What Growing Brands Get Wrong – Daily Business
2 min read
Luxury is one of the few sectors where more marketing can actively damage a brand. It is a counterintuitive idea — and one that takes most founders and marketing directors several expensive mistakes to fully internalise.
The issue is not marketing itself. It is undirected marketing. Content produced at volume without a clear strategic framework. Campaigns that generate awareness without building desire. A social presence maintained out of obligation rather than intention. These are not neutral activities. In luxury, every touchpoint either adds to perceived value or subtracts from it. There is rarely a middle ground.
Photo by Artem Podrez: https://www.pexels.com/photo/person-holding-white-ipad-near-macbook-pro-5716032/
What separates the brands that sustain their positioning from those that gradually lose it is not budget, reach, or even the quality of individual executions. It is whether the marketing activity is anchored to a coherent brand strategy — a clear articulation of what the brand is, who it is for, what it believes, and how it behaves. When that foundation is in place, decisions become relatively straightforward. When it is absent, even well-produced work tends to pull in different directions.
This is the problem that the better luxury marketing specialists are hired to solve. Not to produce more content, but to establish the strategic framework within which content can be produced consistently and credibly. The brief comes before the execution — and the brief is the hard part.

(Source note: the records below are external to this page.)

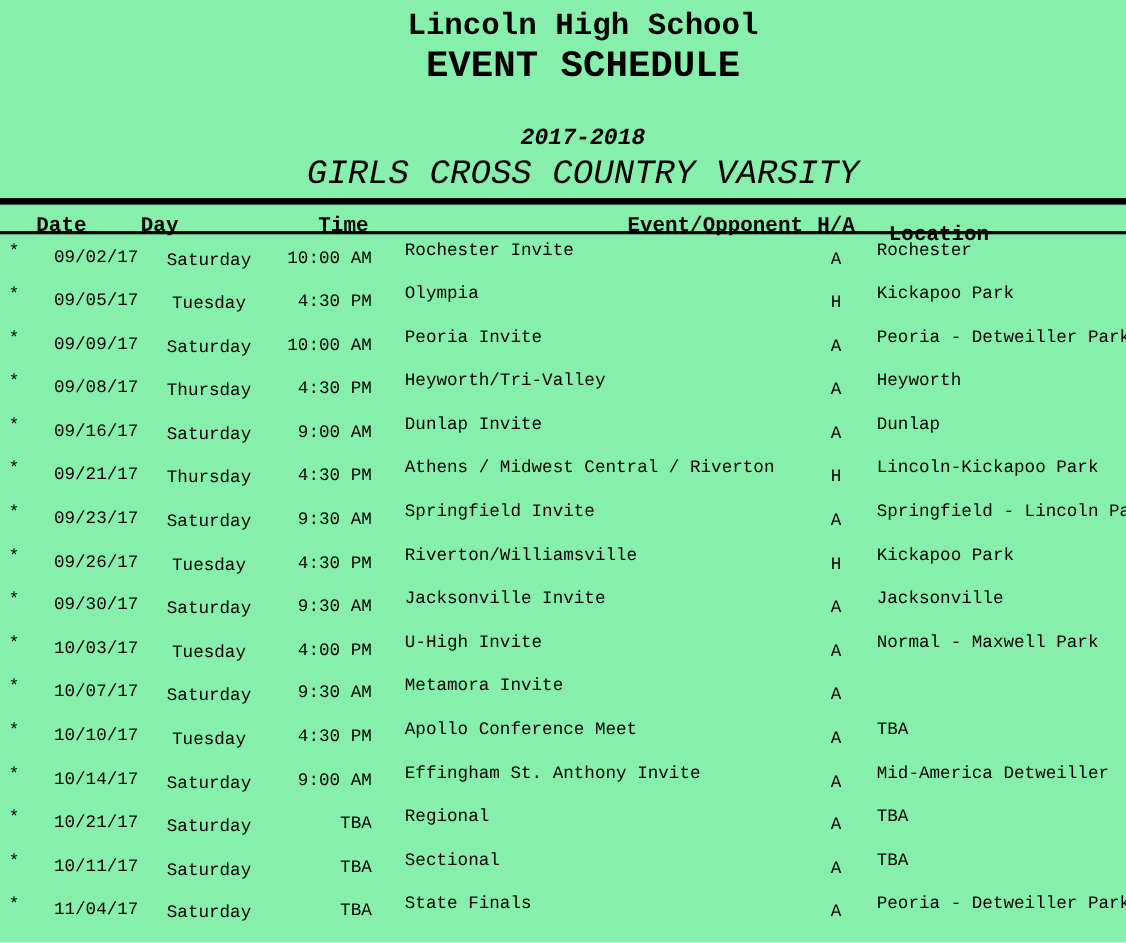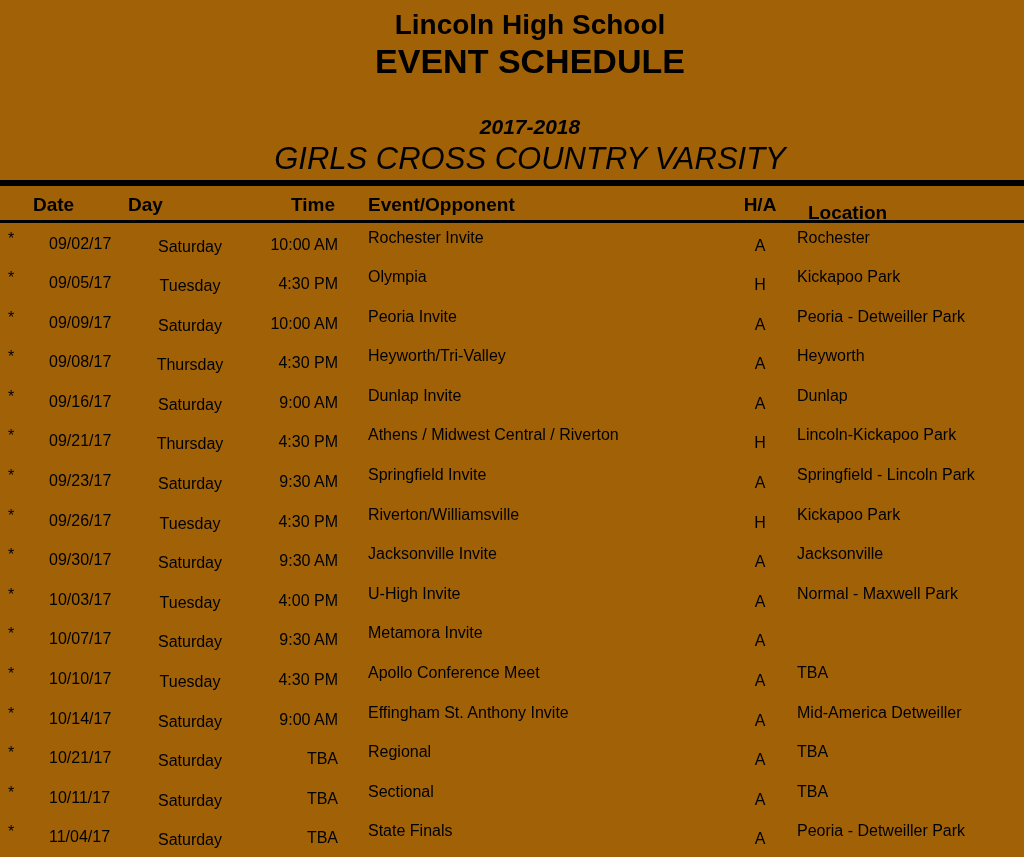"Lincoln High School" .page { background: #a16207 -> #86efac; font-family: Liberation Sans, sans-serif -> Liberation Mono, monospace }
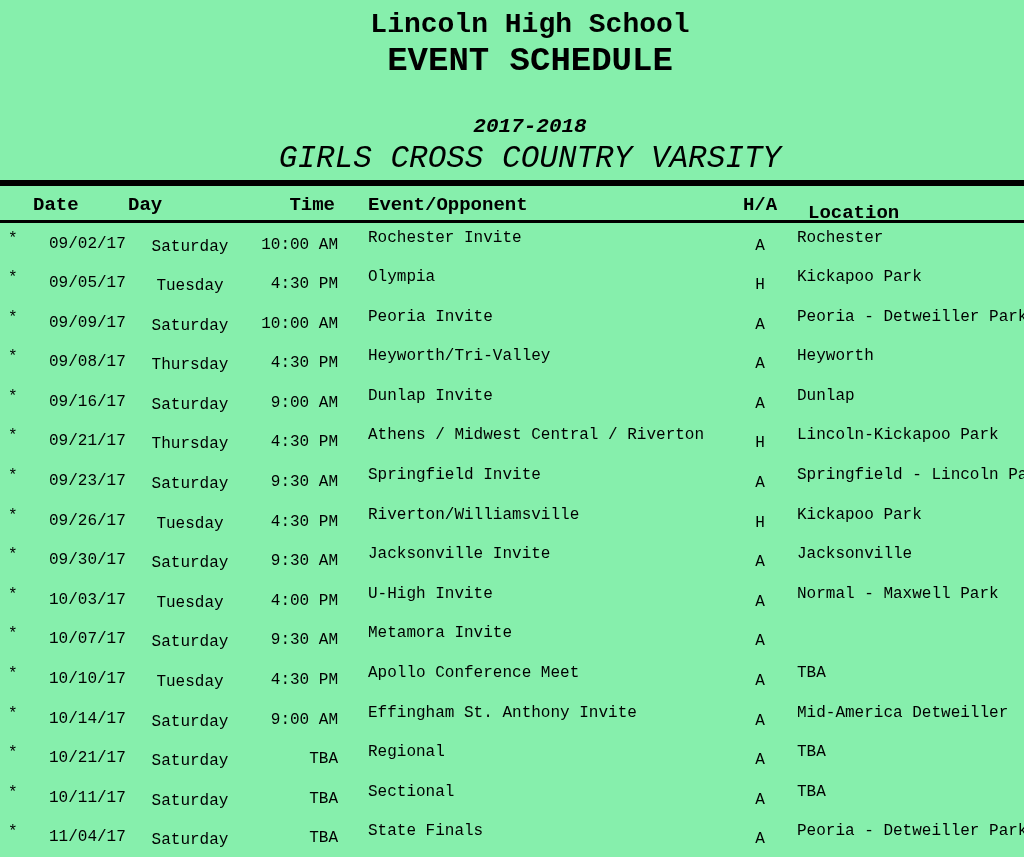"Date" .hrow { height: 34px -> 24px }
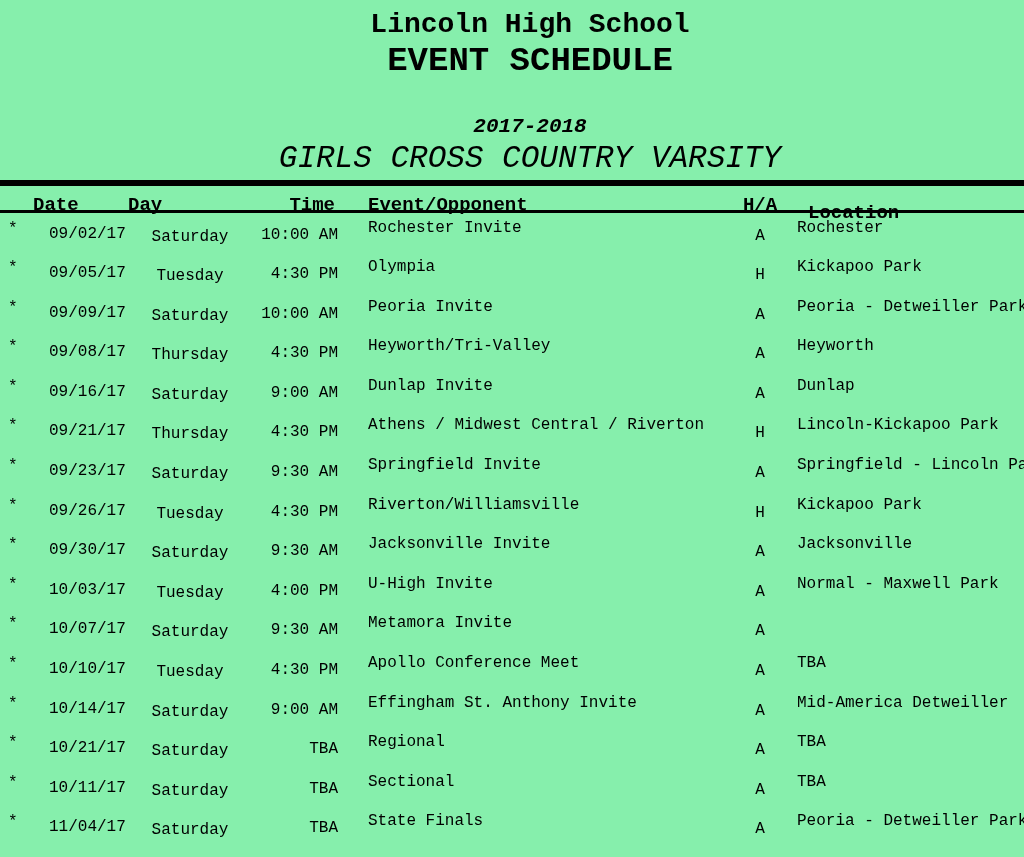"Event/Opponent" .h-event { text-align: none -> right }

It requires asking uncomfortable questions. What is this brand’s genuine point of difference, expressed in terms that are specific rather than aspirational? Which audiences are worth pursuing, and which represent short-term volume at the cost of long-term positioning? What does consistency look like across channels with very different registers — the intimacy of a direct mail piece versus the public-facing nature of a campaign?

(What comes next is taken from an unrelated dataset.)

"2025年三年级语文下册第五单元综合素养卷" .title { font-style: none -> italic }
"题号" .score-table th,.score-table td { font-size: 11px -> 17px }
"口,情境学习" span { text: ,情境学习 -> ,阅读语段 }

These are strategic questions. They are also the questions that a luxury marketing agency working at the right level should be asking before any creative work begins. In SUM’s experience, working with brands across fashion, hospitality, property, and beauty, those that arrive with a clear strategic platform in place move faster, produce better work, and maintain their positioning more effectively than those that treat strategy as something to revisit once the campaign has launched.

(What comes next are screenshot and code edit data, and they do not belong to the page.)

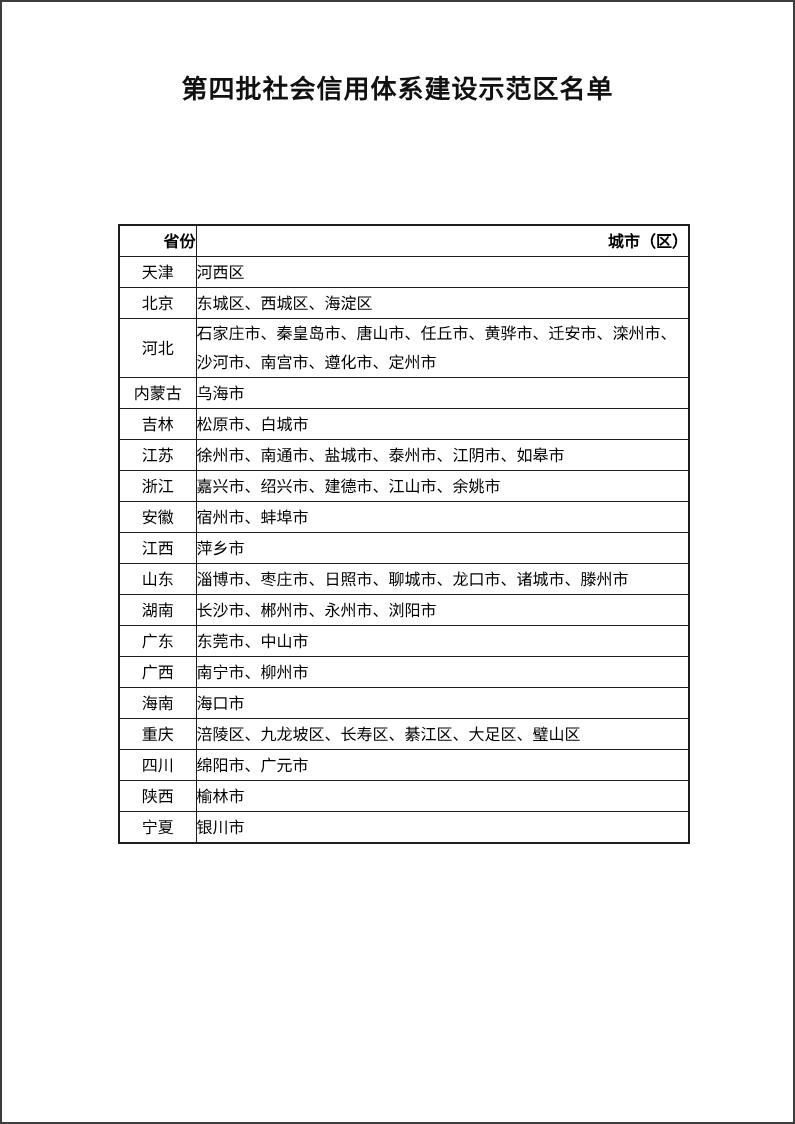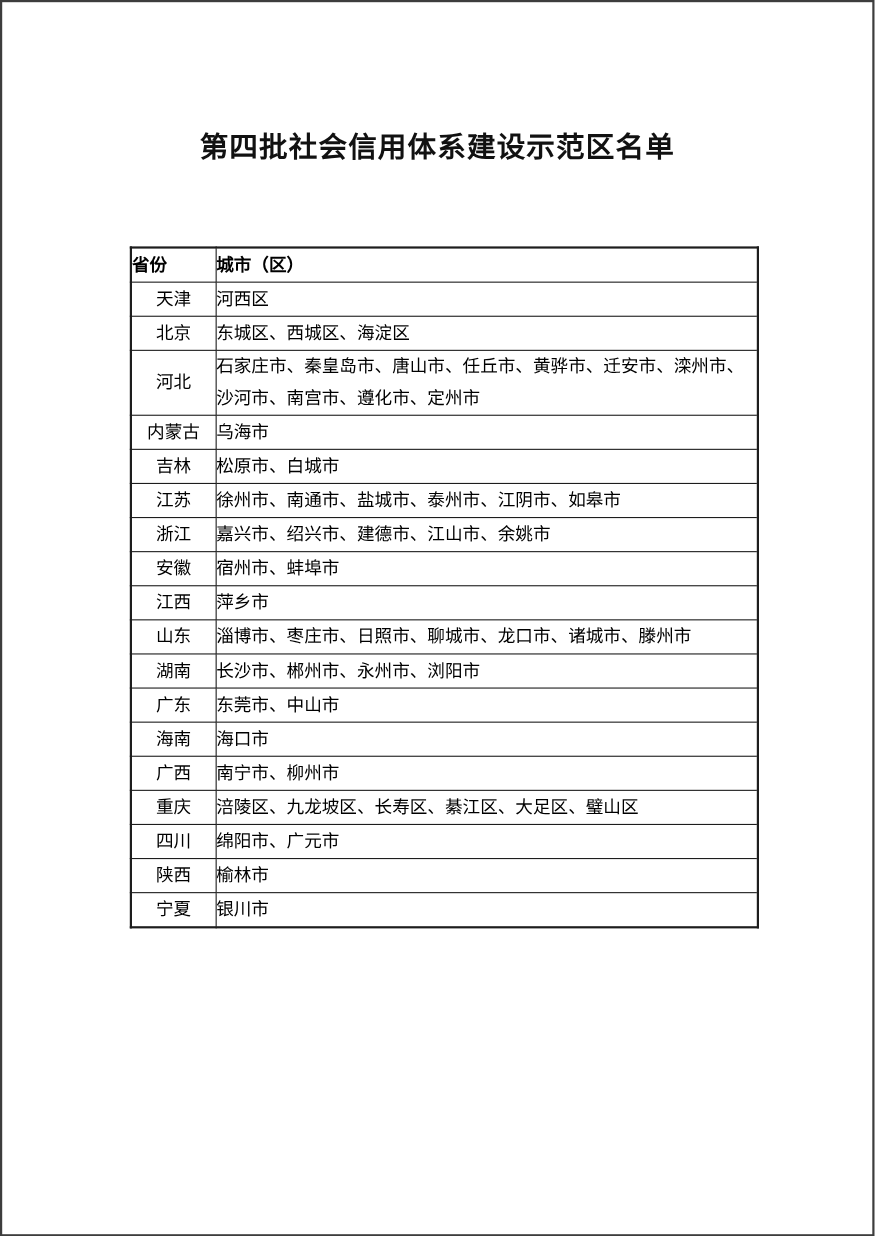"第四批社会信用体系建设示范区名单" .doc-title { padding-top: 115px -> 70px }
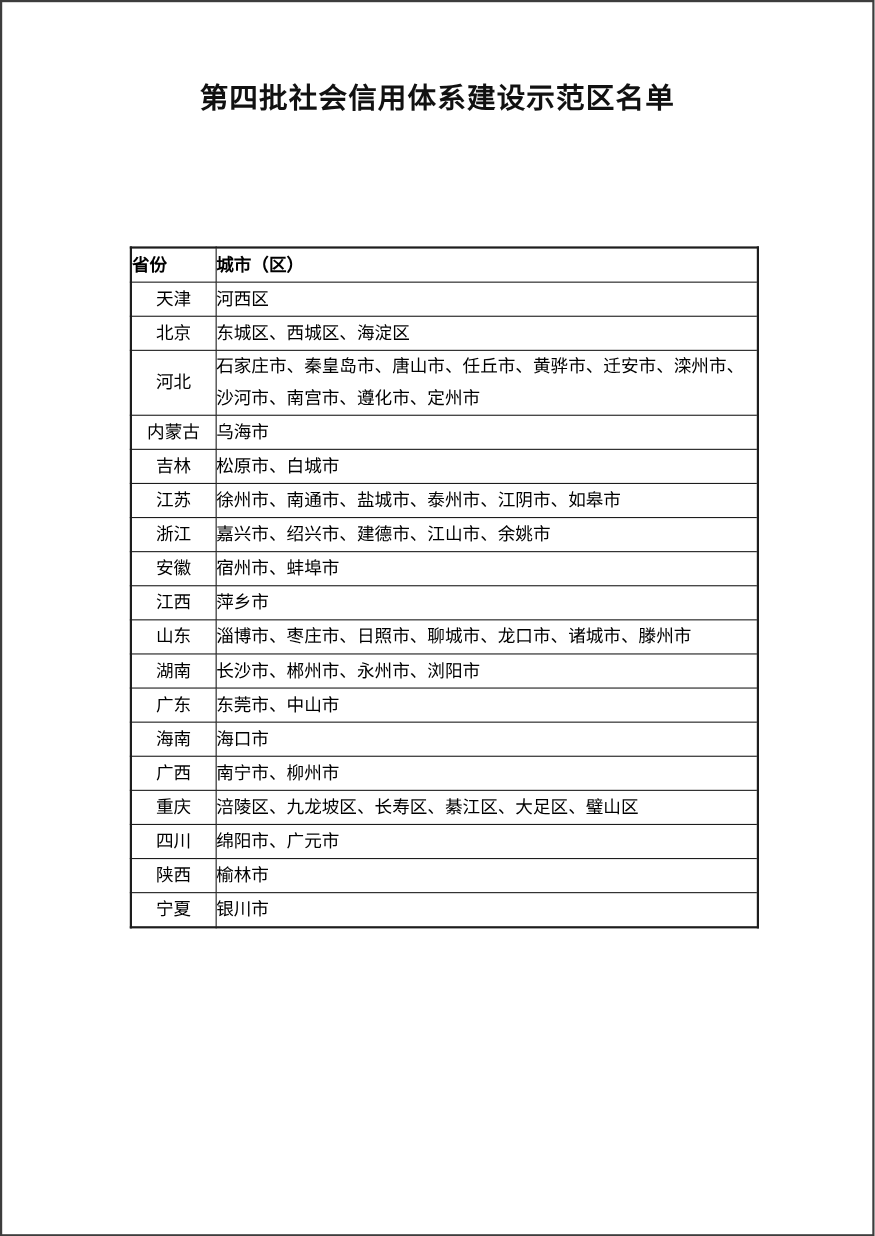"省份" table.zones-table th { text-align: left -> right }
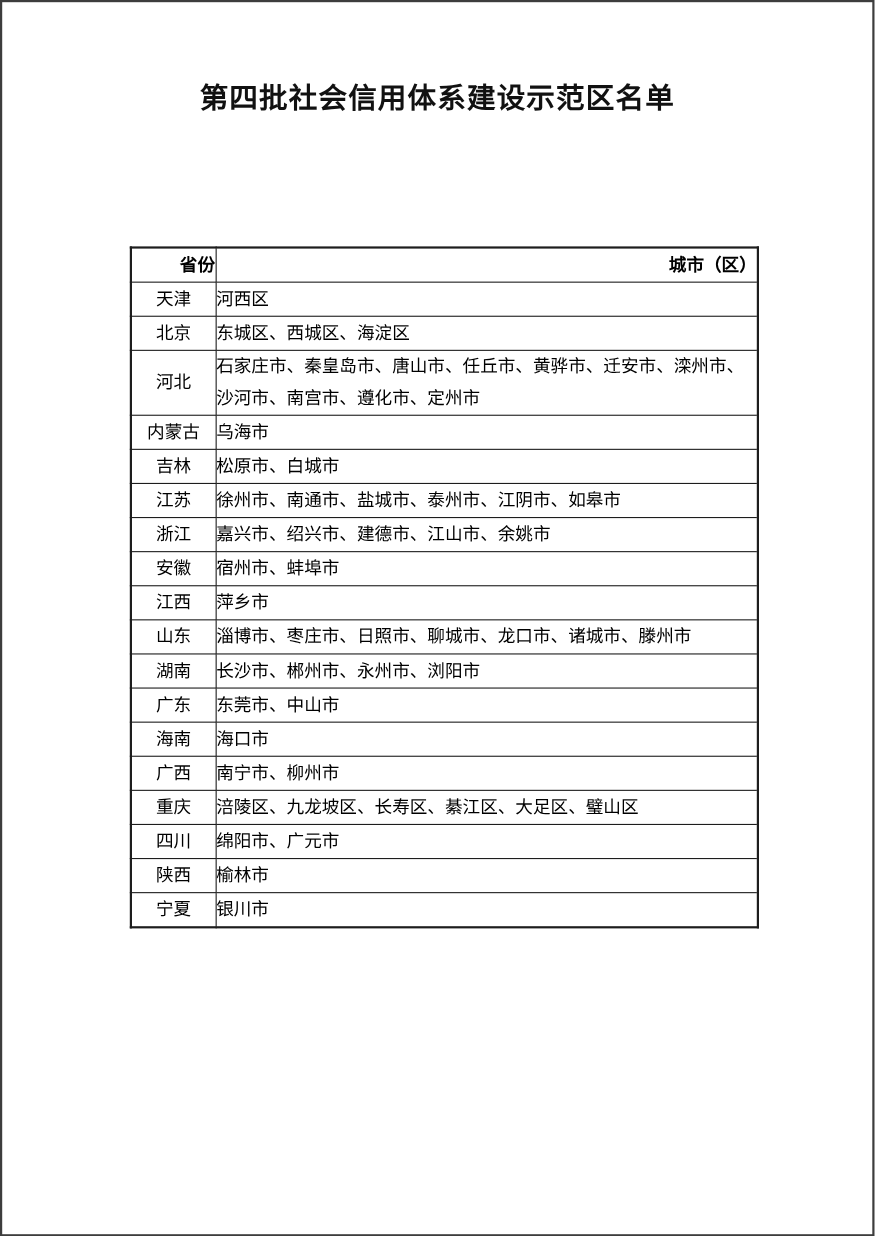"海南" tr { order: before "广西" -> after "广西" }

The brands that do this well tend to share a particular disposition. They are more comfortable saying no to opportunities that do not fit. They are less susceptible to trend cycles. They measure success not just in immediate metrics but in the gradual accumulation of brand equity — the kind that makes a client choose you over a cheaper alternative without needing to be persuaded.
That discipline is harder to build than a content calendar. But it is considerably more durable. And in a sector where trust is the primary currency, durability is the only metric that ultimately matters.